So I ventured into Scheme today (or a variant of it anyway) and started learning how to create scripts to control the behavior of Gimp, the open source image editor. The script I created today takes an image, and creates 360 rotations of the image offset by 1 degree each and saves each of them in the current folder (I couldn't work out how to change folders in Script-fu, so oh well, you'll have to move the images elsewhere).
The myrotate function was actually created by David M. MacMillan but released under the GNU, as is this script.
; Define the image rotation function
;rotate the images in here and save them to the rotation directory
(define (myrotate rotatedegrees infile outfile)

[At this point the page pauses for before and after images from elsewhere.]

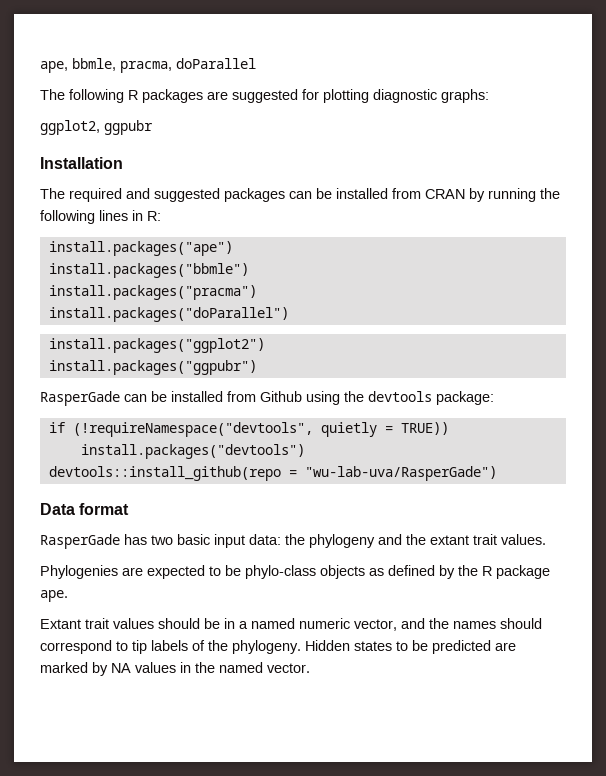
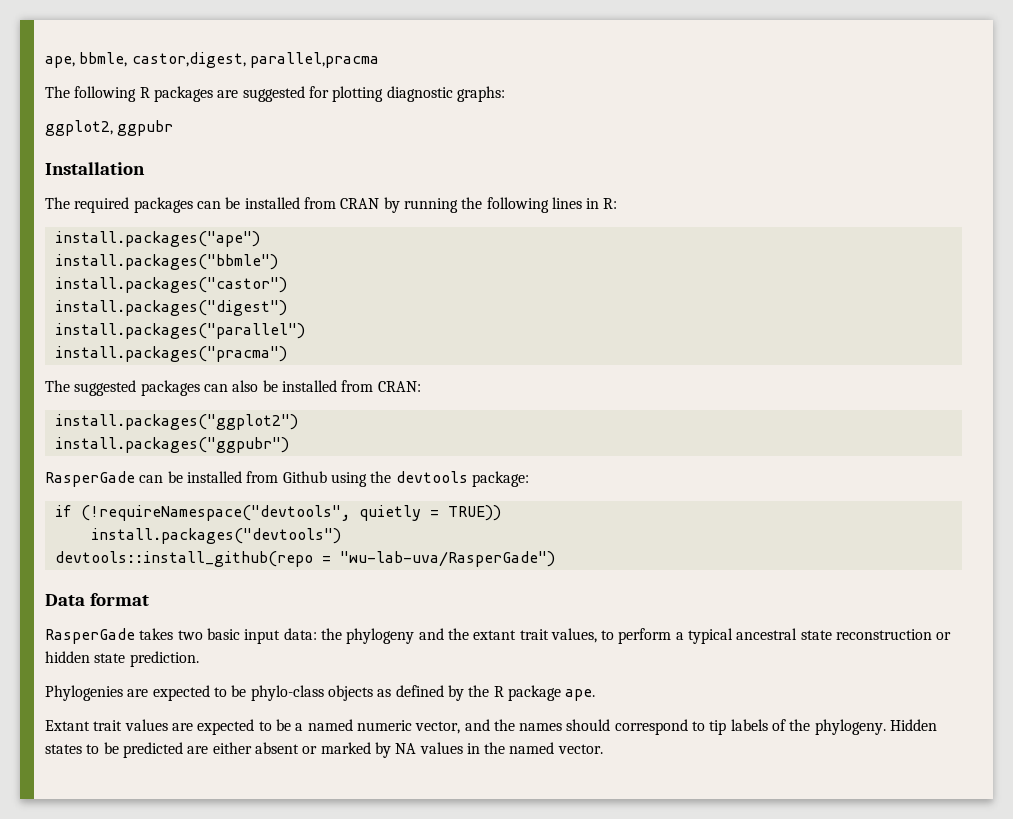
- ape, bbmle, pracma, doParallel
+ ape, bbmle, castor,digest, parallel,pracma
- The required and suggested packages can be installed from CRAN by running the following lines in R:
+ The required packages can be installed from CRAN by running the following lines in R:
+ install.packages("castor")
+ install.packages("digest")
+ install.packages("parallel")
  install.packages("pracma")
- install.packages("doParallel")
+ The suggested packages can also be installed from CRAN:
- RasperGade has two basic input data: the phylogeny and the extant trait values.
+ RasperGade takes two basic input data: the phylogeny and the extant trait values, to perform a typical ancestral state reconstruction or hidden state prediction.
- Extant trait values should be in a named numeric vector, and the names should correspond to tip labels of the phylogeny.
+ Extant trait values are expected to be a named numeric vector, and the names should correspond to tip labels of the phylogeny.
- Hidden states to be predicted are marked by NA values in the named vector.
+ Hidden states to be predicted are either absent or marked by NA values in the named vector.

(let* ((image (car (file-png-load 1 infile infile)))
(drawable (car (gimp-image-active-drawable image)))
(rotateradians (* rotatedegrees (/ 3.14159 180)))
)
(gimp-drawable-transform-rotate-default drawable rotateradians 0 150 150 0 1)
(file-png-save 1 image drawable outfile outfile
1 0 0 0 0 0 0 )
; 1 Adam7 interlacing?
; 0 deflate compression factor (0-9)
; 0 Write bKGD chunk?
; 0 Write gAMMA chunk?
; 0 Write oFFs chunk?
; 0 Write tIME chunk? ?? backwards in DB Browser
; 0 Write pHYS chunk? ?? backwards in DB Browser
)
)
; Define the looping function
(define (rotate-img Infile)
; Define the initial value of the rotation
(set! xx 0)
; Loop through each value of xx from 0 to 360 and do the image rotation for it.
(while (< xx 360)
; set the name of the current outfile
(set! sx (number->string xx))
(set! outfile (string-append sx ".png"))
(myrotate xx Infile outfile)
; Increment xx
(set! xx (+ xx 1))
)
)
; Finally register our script with script-fu.
(script-fu-register "rotate-img"
"Rotate image"
"Rotates an image through each of 0 to 360 degrees and saves a copy in the subdirectory of rotations"
"David Wees<dweesdesign@gmail.com>"
"David Wees - released under the GNU"
"2007-06-11"
""
SF-FILENAME "Infile" "infile.png"
)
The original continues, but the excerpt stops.